» Material for this task
* * *

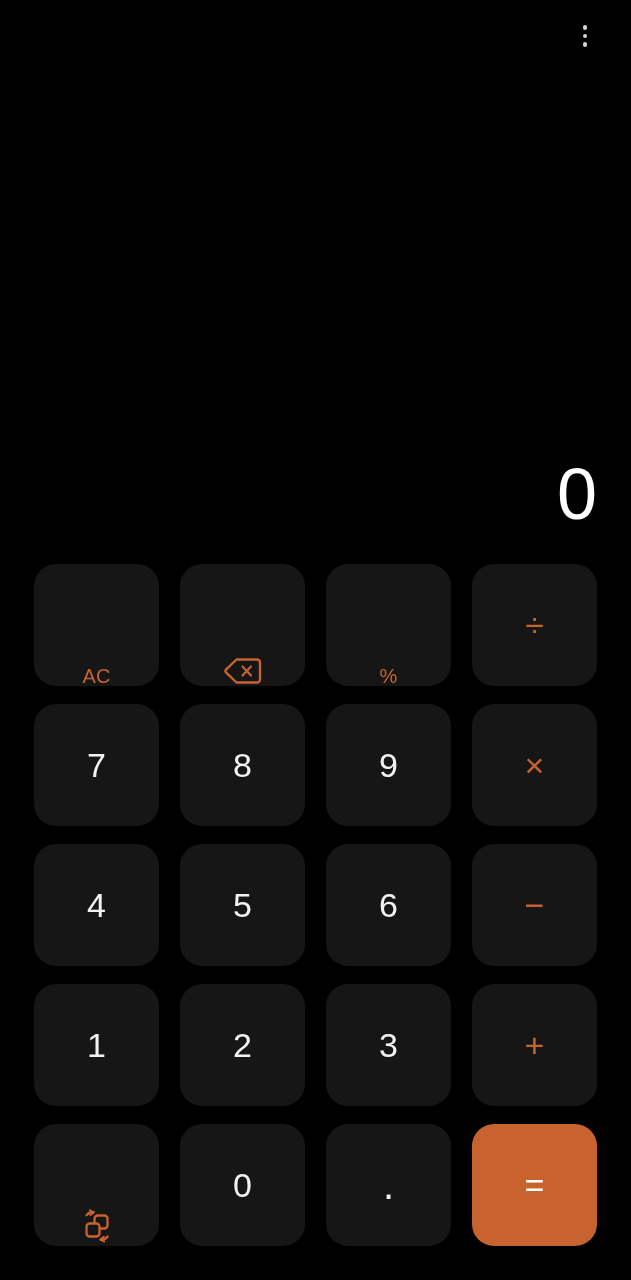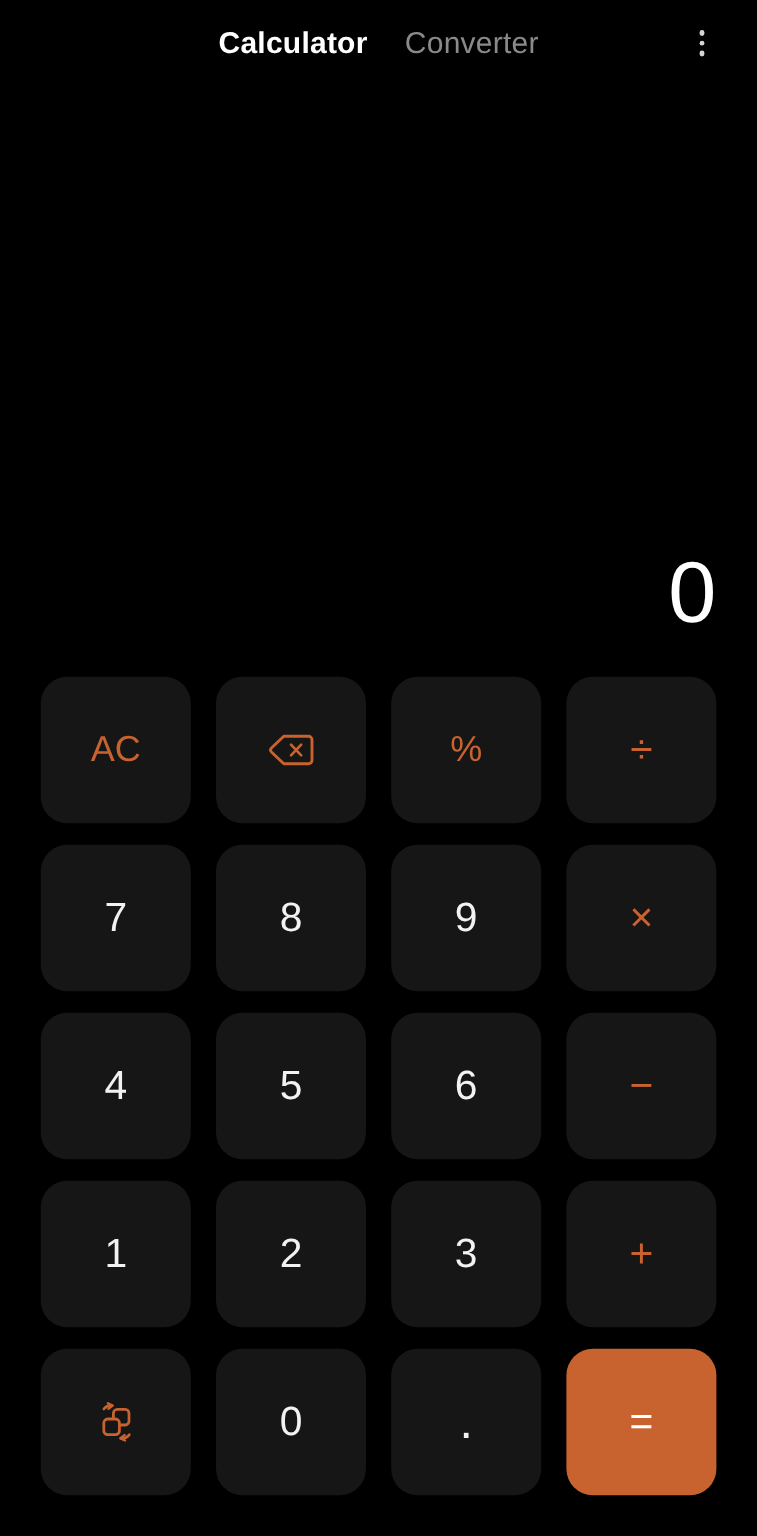--- a/index.html
+++ b/index.html
@@ -170,10 +170,6 @@
 <div class="app">
 
   <div class="header">
-    <div class="tabs">
-      <button class="tab active">Calculator</button>
-      <button class="tab inactive">Converter</button>
-    </div>
     <button class="overflow-menu">
       <span class="dot"></span>
       <span class="dot"></span>

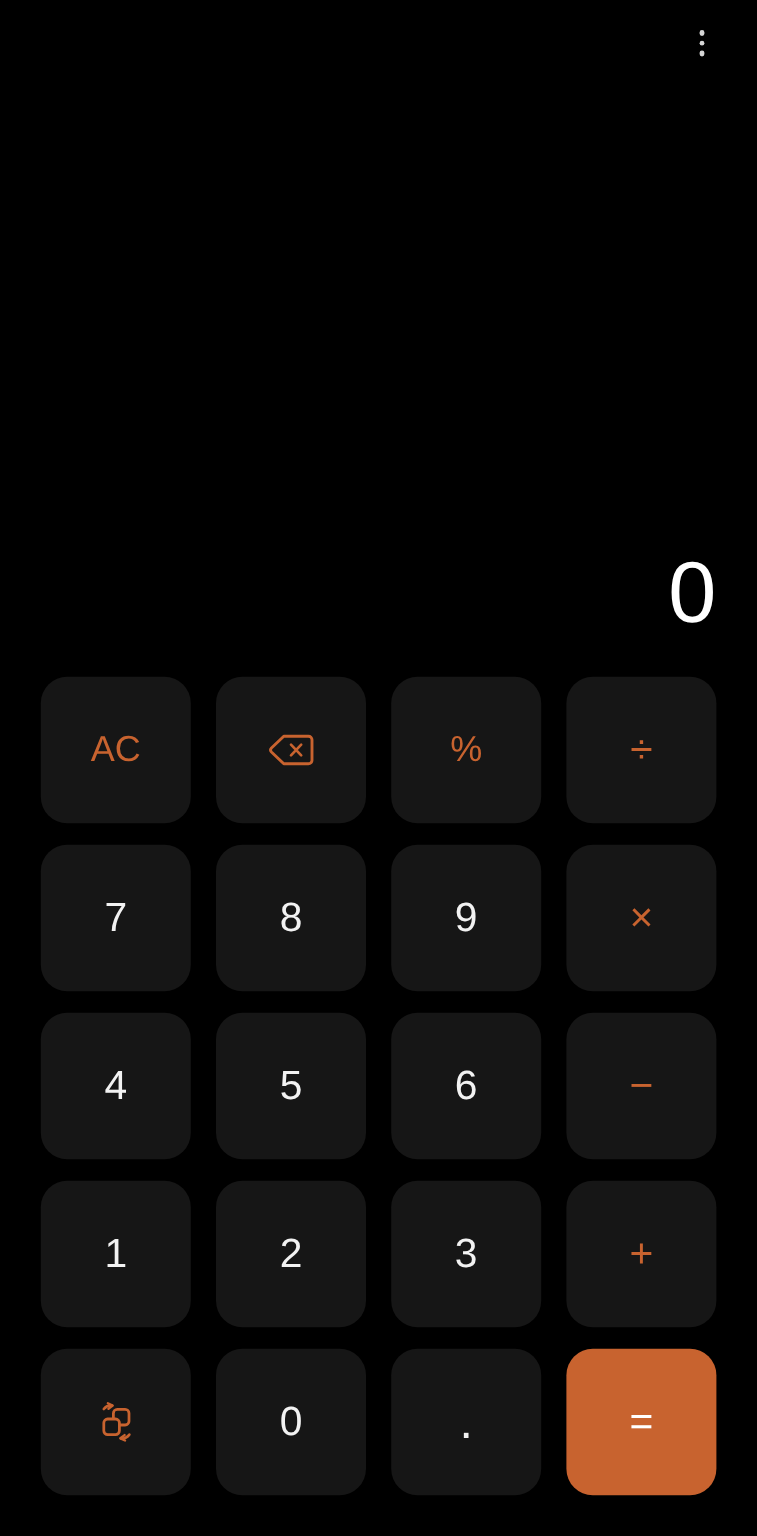--- a/index.html
+++ b/index.html
@@ -143,8 +143,9 @@
   }
   .key.func {
     color: #c8632f;
-    font-size: 30px;
+    font-size: 20px;
     font-weight: 400;
+    align-items: flex-end;
   }
   .key.op {
     color: #c8632f;

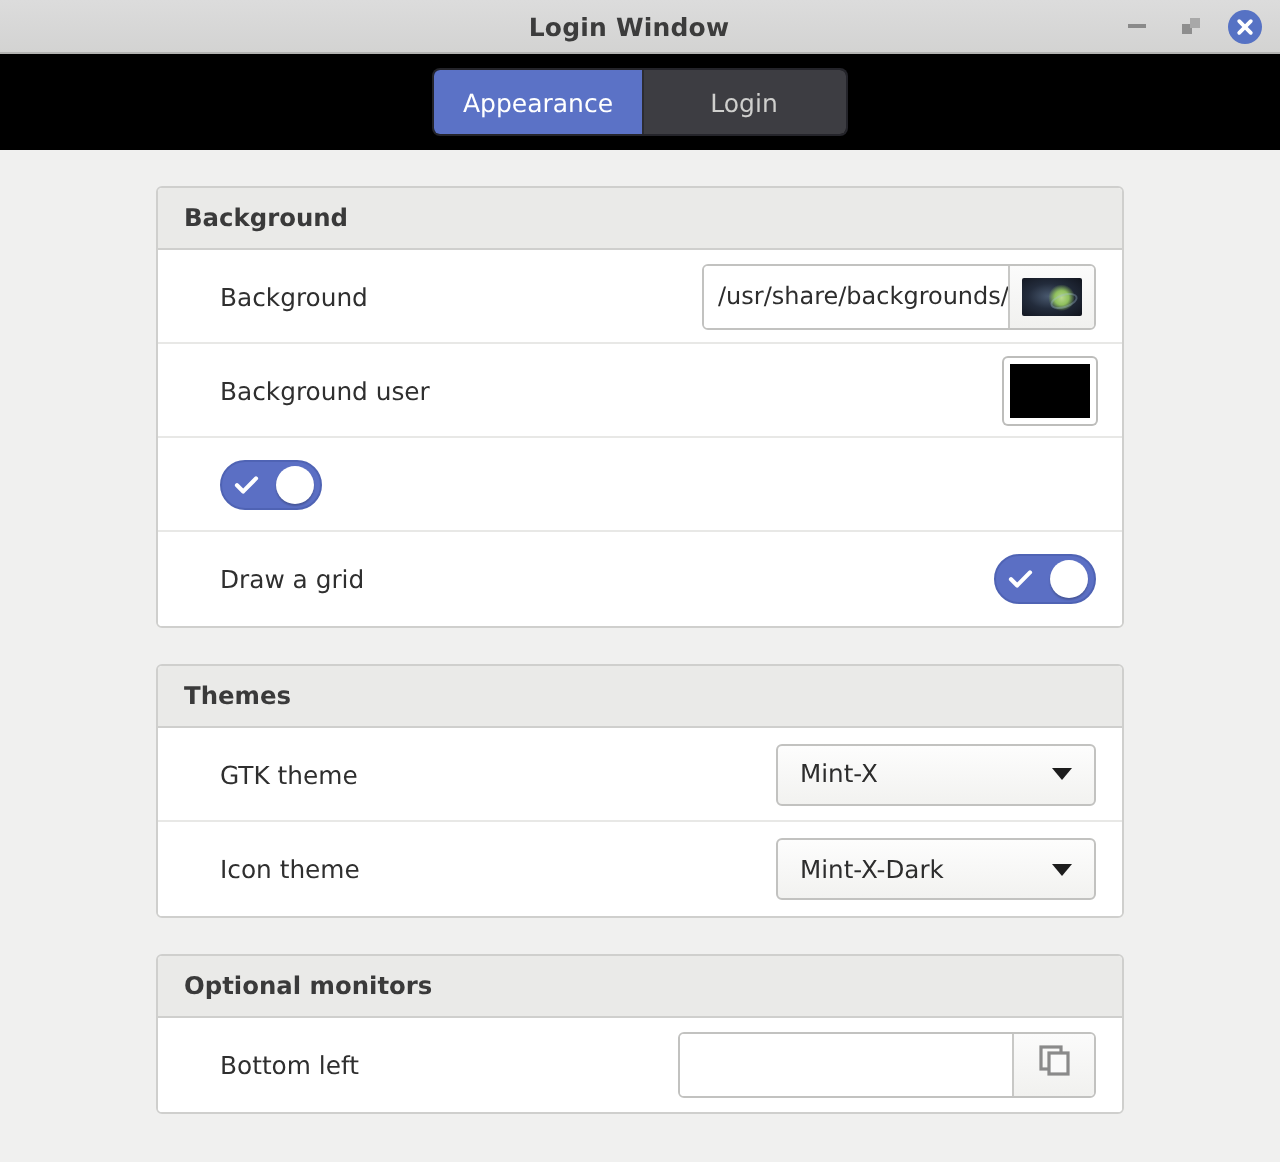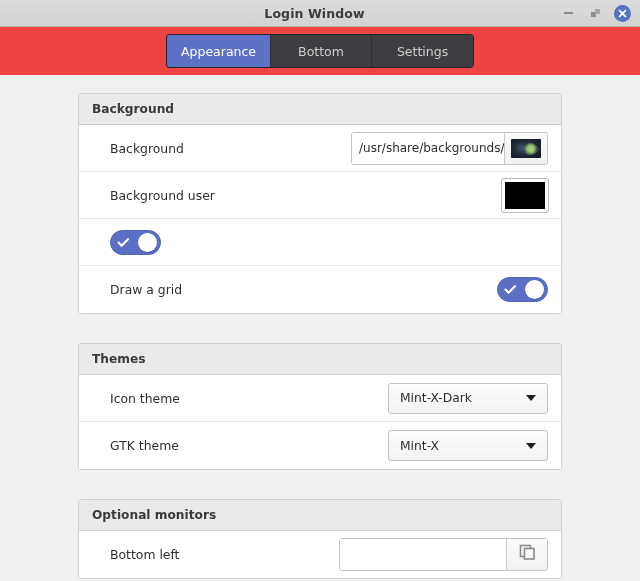--- a/index.html
+++ b/index.html
@@ -87,7 +87,7 @@
   
   .toolbar {
     height: 48px;
-    background: #ef4444;
+    background: #000000;
     display: flex;
     align-items: center;
     justify-content: center;

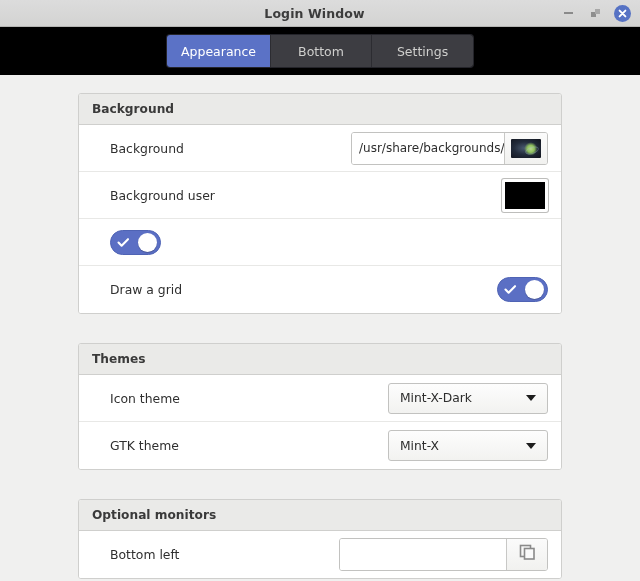--- a/index.html
+++ b/index.html
@@ -304,7 +304,7 @@
 <div class="toolbar">
   <div class="tabs">
     <div class="tab active">Appearance</div>
-    <div class="tab">Bottom</div>
+    <div class="tab">Login</div>
     <div class="tab">Settings</div>
   </div>
 </div>

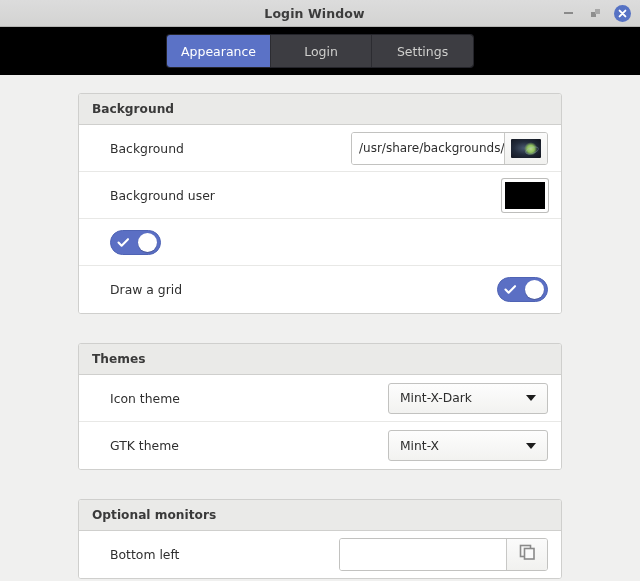--- a/index.html
+++ b/index.html
@@ -305,7 +305,6 @@
   <div class="tabs">
     <div class="tab active">Appearance</div>
     <div class="tab">Login</div>
-    <div class="tab">Settings</div>
   </div>
 </div>
 

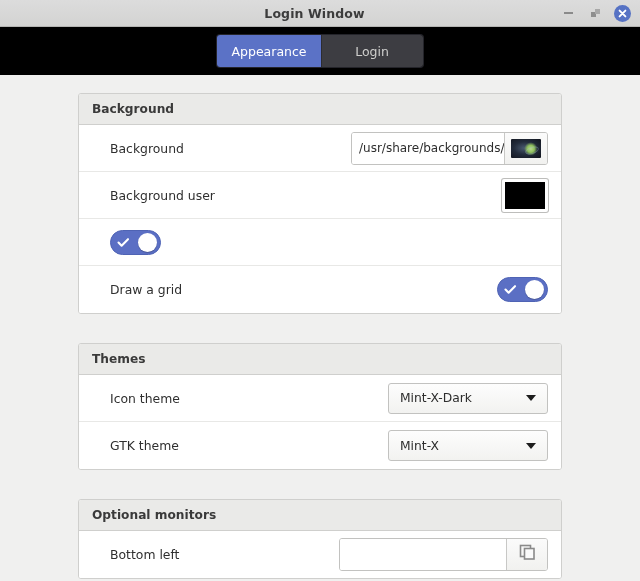--- a/index.html
+++ b/index.html
@@ -135,7 +135,7 @@
     background: #ffffff;
     border: 1px solid #cfcfcd;
     border-radius: 3px;
-    margin-bottom: 29px;
+    margin-bottom: 18px;
     overflow: hidden;
   }
   .section-header {

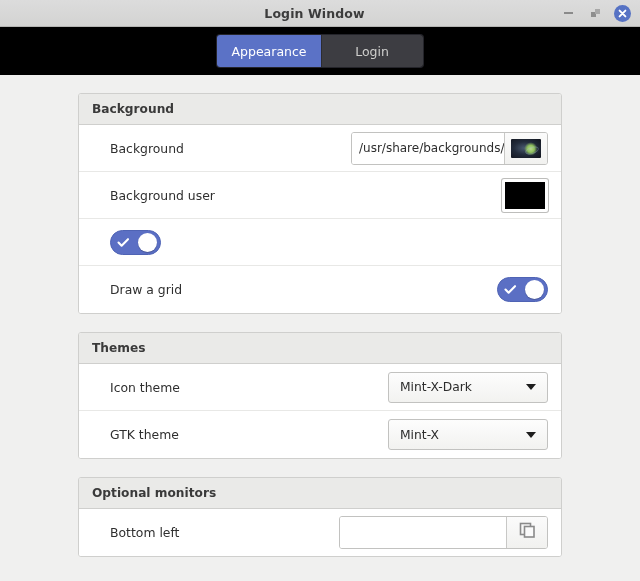--- a/index.html
+++ b/index.html
@@ -365,20 +365,20 @@
       <div class="section-header">Themes</div>
 
       <div class="row">
+        <div class="row-label">GTK theme</div>
+        <div class="row-control">
+          <div class="combo">
+            <span>Mint-X</span>
+            <span class="combo-arrow"></span>
+          </div>
+        </div>
+      </div>
+
+      <div class="row">
         <div class="row-label">Icon theme</div>
         <div class="row-control">
           <div class="combo">
             <span>Mint-X-Dark</span>
-            <span class="combo-arrow"></span>
-          </div>
-        </div>
-      </div>
-
-      <div class="row">
-        <div class="row-label">GTK theme</div>
-        <div class="row-control">
-          <div class="combo">
-            <span>Mint-X</span>
             <span class="combo-arrow"></span>
           </div>
         </div>

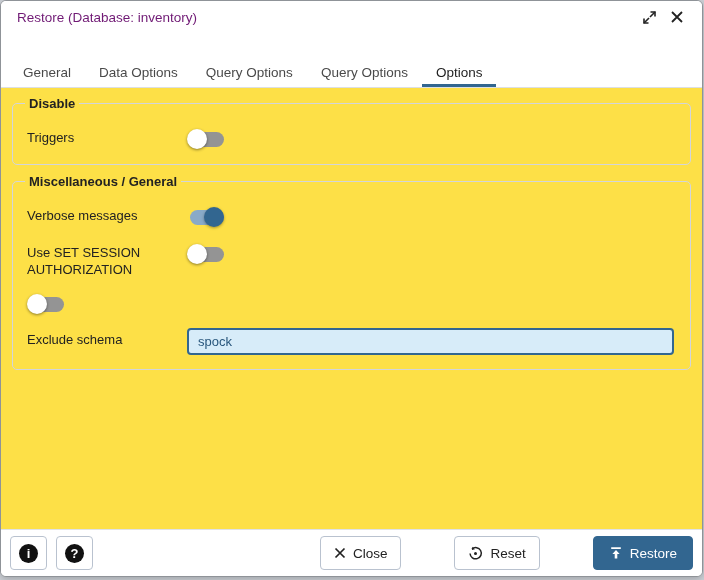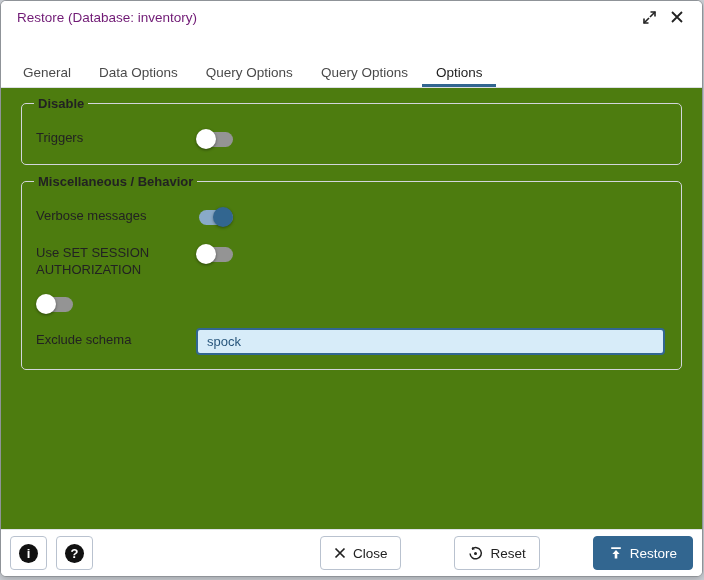--- a/index.html
+++ b/index.html
@@ -70,8 +70,8 @@
   
   .content {
     flex: 1 1 auto;
-    background: #4d7c0f;
-    padding: 8px 20px;
+    background: #fde047;
+    padding: 8px 11px;
     overflow: hidden;
   }
   fieldset.group {

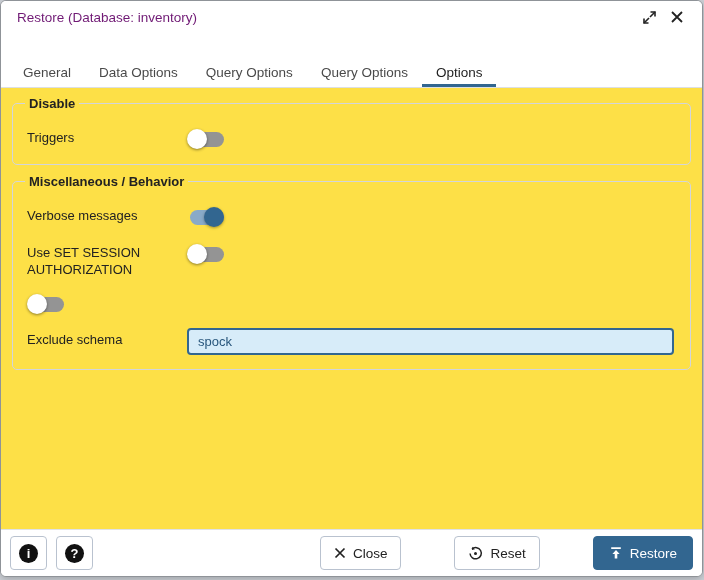--- a/index.html
+++ b/index.html
@@ -237,7 +237,7 @@
     </fieldset>
 
     <fieldset class="group">
-      <legend>Miscellaneous / Behavior</legend>
+      <legend>Miscellaneous / General</legend>
 
       <div class="row">
         <span class="lbl">Verbose messages</span>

* * *

» Task goal
Find how many lines of the material include the string "combo". Nothing but the number should be given.

» Answer space
6